Degland re-signed with the Yankees on a new minor league contract and received an invitation to spring training on February 3, 2020. Deglan did not play in a game in 2020 due to the cancellation of the minor league season because of the COVID-19 pandemic. On November 2, 2020, Deglan elected free agency.

On December 14, 2020, Deglan again re-signed with the Yankees on a minor league contract. He played in 12 games for Scranton in 2021, hitting .233/.281/.367 with one home run and three RBI.

===Toronto Blue Jays===
On August 3, 2021, Deglan was traded to the Toronto Blue Jays. In 27 games for the Triple–A Buffalo Bisons, he batted .203/.333/.354 with three home runs and 13 RBI.

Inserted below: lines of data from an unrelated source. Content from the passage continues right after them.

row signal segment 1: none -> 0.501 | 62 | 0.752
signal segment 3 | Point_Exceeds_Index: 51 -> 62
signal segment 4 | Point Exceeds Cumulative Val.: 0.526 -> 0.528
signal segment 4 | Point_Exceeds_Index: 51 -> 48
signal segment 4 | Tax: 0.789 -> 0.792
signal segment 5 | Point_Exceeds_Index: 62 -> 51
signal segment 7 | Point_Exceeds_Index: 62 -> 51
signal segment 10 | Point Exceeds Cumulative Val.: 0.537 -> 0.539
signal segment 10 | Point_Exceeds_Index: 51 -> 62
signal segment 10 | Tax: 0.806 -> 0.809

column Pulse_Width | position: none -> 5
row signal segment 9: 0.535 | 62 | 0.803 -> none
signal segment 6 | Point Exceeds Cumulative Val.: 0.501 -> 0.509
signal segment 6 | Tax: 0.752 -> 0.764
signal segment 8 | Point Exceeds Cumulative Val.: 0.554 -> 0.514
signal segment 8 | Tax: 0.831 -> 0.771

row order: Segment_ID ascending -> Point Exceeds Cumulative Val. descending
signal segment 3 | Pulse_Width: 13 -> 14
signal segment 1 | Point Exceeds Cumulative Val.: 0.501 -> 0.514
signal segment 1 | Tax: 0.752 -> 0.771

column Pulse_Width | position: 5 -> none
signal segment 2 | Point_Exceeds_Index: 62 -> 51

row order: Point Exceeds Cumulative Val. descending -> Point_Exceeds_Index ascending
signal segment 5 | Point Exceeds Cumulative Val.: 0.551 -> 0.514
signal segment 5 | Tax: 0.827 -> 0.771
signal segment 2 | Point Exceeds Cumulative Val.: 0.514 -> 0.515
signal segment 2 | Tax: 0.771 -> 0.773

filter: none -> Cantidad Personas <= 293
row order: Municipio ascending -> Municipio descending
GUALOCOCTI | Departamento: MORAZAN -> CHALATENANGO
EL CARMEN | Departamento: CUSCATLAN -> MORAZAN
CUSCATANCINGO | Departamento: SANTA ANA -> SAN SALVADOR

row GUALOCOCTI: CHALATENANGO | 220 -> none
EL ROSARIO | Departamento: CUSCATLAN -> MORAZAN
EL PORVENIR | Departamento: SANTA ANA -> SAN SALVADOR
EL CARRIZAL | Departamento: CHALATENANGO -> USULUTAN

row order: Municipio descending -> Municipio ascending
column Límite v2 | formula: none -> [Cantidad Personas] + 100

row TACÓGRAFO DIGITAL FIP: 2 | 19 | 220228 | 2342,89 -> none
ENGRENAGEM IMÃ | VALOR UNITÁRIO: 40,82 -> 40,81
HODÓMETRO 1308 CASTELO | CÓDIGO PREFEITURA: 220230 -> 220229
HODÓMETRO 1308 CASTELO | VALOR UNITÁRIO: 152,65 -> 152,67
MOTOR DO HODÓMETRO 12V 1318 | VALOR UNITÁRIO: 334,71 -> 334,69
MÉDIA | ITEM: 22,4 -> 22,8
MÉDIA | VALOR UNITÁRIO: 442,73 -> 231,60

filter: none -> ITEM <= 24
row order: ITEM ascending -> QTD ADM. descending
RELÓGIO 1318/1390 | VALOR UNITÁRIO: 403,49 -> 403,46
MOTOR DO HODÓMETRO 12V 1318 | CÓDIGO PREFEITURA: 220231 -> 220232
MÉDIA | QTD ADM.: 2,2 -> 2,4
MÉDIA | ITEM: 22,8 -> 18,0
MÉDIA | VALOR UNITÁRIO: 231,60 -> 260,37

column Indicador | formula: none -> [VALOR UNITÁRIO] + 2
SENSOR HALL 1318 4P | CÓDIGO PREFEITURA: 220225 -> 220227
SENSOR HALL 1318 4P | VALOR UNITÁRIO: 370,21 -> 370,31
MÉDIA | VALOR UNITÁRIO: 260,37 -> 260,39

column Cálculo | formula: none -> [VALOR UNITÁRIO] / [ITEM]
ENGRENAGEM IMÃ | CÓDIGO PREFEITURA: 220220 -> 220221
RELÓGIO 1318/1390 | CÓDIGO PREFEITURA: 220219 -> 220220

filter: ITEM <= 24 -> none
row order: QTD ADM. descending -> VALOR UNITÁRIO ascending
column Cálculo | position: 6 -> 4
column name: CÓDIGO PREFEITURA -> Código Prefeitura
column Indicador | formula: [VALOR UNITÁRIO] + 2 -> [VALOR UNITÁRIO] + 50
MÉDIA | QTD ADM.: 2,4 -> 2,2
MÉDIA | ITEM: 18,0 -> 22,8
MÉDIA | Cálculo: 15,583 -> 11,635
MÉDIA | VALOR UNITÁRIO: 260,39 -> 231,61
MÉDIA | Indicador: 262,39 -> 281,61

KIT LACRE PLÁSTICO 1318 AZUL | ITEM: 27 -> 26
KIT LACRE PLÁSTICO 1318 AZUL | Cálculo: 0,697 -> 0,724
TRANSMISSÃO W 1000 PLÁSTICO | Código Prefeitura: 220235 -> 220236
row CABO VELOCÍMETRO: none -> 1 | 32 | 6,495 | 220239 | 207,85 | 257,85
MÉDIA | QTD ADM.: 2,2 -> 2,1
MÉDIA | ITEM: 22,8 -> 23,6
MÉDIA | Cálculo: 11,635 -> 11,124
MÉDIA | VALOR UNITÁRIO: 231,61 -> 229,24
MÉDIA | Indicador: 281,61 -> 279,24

On November 29, 2021, Deglan re–signed with Toronto on a minor league contract that included an invitation to spring training. He appeared in 25 games for Buffalo in 2022, slashing .111/.182/.148 with four RBI and two stolen bases. Deglan was released by the Blue Jays organization on August 5, 2022.

==International career==
He was selected for the Canadian national baseball team at the 2013 World Baseball Classic Qualification, 2015 Pan American Games, 2015 WBSC Premier12, 2019 Pan American Games Qualifier and 2019 WBSC Premier12.

At the 2013 World Baseball Classic Qualification tournament, appearing in the September 22 game against Germany as a defensive replacement.

In 2015, Deglan was part of the Canadian Baseball team that won the gold medal in the 2015 Pan American Games while playing in Ajax.